A Marketplace of Marketplaces of Ideas
Daniel Hemel
3510

Hmm, it’s tricky to decipher what the author is suggesting here exactly. It’s all pretty oblique. I have a theory.

There’s this well know idea called freedom of association. A college that supports free association would allow individuals to come together in spaces on the campus. Freely associated groups would be able to set rules for interaction. They would not be forced to continue association with any particular person. When assembling in non-common spaces, attendance could be conditioned on following the rules decided by the group. Those rules could certainly include limits to speech.

In other words, freely associated groups should not have to endure badgering by people who disagree with them or who want to disrupt their activities. This is entirely consistent with the principles of liberal education. It’s nothing new.

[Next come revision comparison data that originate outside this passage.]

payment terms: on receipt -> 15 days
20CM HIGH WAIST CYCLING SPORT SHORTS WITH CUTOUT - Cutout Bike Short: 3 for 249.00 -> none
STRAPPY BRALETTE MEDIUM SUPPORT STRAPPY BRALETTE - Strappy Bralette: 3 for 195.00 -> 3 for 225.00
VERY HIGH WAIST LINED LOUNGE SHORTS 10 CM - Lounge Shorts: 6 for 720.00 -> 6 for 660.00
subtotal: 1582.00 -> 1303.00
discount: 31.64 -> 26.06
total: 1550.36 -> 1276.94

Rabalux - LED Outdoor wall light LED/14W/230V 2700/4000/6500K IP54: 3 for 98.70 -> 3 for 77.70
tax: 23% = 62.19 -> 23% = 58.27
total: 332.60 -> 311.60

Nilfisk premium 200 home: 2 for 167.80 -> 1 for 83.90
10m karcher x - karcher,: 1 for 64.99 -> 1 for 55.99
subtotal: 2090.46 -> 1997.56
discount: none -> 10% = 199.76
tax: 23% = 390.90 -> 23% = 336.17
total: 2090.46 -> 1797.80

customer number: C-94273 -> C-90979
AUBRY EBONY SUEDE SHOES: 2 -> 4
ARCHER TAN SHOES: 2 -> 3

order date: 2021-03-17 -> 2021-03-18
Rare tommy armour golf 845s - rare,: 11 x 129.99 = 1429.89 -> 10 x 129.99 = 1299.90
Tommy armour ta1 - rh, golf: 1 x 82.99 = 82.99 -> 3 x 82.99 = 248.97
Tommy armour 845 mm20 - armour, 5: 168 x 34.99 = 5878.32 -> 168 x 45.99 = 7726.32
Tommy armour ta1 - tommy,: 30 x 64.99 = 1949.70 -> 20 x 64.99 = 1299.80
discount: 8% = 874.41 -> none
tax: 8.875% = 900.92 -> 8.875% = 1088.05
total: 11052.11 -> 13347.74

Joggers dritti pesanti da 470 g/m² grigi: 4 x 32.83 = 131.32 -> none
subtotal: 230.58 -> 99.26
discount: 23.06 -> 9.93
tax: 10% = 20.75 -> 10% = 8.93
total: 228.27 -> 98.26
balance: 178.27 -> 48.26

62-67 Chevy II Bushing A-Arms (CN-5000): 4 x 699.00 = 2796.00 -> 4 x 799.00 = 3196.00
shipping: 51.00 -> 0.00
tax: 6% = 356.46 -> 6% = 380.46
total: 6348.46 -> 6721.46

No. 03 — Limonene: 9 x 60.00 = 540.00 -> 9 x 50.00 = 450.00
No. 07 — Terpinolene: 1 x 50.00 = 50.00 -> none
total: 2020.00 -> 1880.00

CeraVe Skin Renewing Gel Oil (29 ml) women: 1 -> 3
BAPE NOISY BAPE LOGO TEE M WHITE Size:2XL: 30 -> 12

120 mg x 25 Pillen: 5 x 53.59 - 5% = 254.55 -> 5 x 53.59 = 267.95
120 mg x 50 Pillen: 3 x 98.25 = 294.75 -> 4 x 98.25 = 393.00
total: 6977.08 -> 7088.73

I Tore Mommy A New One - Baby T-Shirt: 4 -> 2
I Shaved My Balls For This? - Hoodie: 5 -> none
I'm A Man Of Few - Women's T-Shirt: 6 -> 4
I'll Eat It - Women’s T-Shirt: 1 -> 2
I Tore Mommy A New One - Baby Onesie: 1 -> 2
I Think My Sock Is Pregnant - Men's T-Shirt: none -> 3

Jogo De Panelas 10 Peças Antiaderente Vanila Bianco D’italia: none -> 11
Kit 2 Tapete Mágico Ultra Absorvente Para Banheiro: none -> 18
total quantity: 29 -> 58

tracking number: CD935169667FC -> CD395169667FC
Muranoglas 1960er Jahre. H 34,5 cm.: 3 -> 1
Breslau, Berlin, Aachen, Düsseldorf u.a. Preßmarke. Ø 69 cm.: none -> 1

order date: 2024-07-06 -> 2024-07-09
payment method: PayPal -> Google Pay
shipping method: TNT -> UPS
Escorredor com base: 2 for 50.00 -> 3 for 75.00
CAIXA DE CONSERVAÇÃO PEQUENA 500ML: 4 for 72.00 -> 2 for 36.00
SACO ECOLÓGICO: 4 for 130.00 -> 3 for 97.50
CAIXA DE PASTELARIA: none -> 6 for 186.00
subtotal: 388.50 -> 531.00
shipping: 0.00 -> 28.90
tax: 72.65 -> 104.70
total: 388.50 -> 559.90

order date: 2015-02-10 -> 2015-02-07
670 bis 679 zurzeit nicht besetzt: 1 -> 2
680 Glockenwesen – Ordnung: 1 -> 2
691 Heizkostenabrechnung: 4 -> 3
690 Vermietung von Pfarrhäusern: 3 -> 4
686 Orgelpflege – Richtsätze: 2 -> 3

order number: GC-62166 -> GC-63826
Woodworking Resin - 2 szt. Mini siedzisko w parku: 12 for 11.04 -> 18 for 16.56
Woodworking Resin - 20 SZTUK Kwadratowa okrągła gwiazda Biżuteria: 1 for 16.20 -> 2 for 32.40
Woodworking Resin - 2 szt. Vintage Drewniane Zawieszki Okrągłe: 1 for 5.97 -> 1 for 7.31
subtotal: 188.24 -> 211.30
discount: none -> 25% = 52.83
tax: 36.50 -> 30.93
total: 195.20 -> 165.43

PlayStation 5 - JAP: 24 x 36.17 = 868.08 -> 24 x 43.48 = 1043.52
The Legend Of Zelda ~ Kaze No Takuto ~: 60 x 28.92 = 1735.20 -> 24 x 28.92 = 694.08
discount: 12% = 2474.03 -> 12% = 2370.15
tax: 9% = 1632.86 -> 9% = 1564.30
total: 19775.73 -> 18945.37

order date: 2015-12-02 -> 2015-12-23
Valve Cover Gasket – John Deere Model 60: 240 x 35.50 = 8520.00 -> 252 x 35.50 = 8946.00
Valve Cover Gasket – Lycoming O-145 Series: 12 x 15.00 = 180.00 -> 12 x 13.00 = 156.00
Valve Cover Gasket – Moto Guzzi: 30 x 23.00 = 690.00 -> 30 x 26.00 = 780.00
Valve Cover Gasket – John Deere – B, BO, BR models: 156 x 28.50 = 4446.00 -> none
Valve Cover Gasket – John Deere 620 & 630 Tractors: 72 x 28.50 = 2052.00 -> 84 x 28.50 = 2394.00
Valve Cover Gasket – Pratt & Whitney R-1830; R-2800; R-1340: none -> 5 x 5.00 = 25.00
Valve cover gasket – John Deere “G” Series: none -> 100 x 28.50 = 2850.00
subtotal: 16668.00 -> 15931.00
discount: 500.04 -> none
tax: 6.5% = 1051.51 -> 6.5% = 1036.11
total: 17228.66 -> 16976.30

These groups and gatherings will flourish or fade in proportion to their success in attracting participants. How they set rules and enforce them will be one factor in their success.

Given that the principles of free association are so well known for so long, it seems unlikely that’s what the author is suggesting. If it were, wouldn’t he have said so plainly?

No, I think he wants something more. I guess he’s advocating that campus authorities conceive and sponsor these “safe” gatherings. After all, it’s the administrators and faculty who possess the enlightened and correct views to decide which ideas and ideologies ought to be promoted and which should be prohibited in the various spaces. Individuals acting on their volition, following their own diverse lights, cannot be trusted to create the correct safe spaces.

So it’s not about granting people the freedom to express their ideas among other like-minded people, free from badgering, and to attract others to their community as best they can. No, it’s about creating the means for the enlightened to advance the correct views.

And what about this... Does he intend that these safe spaces extend into classroom and curricular programming?

Maybe I’m wrong. Maybe he just wants free association. Perhaps he will tell us.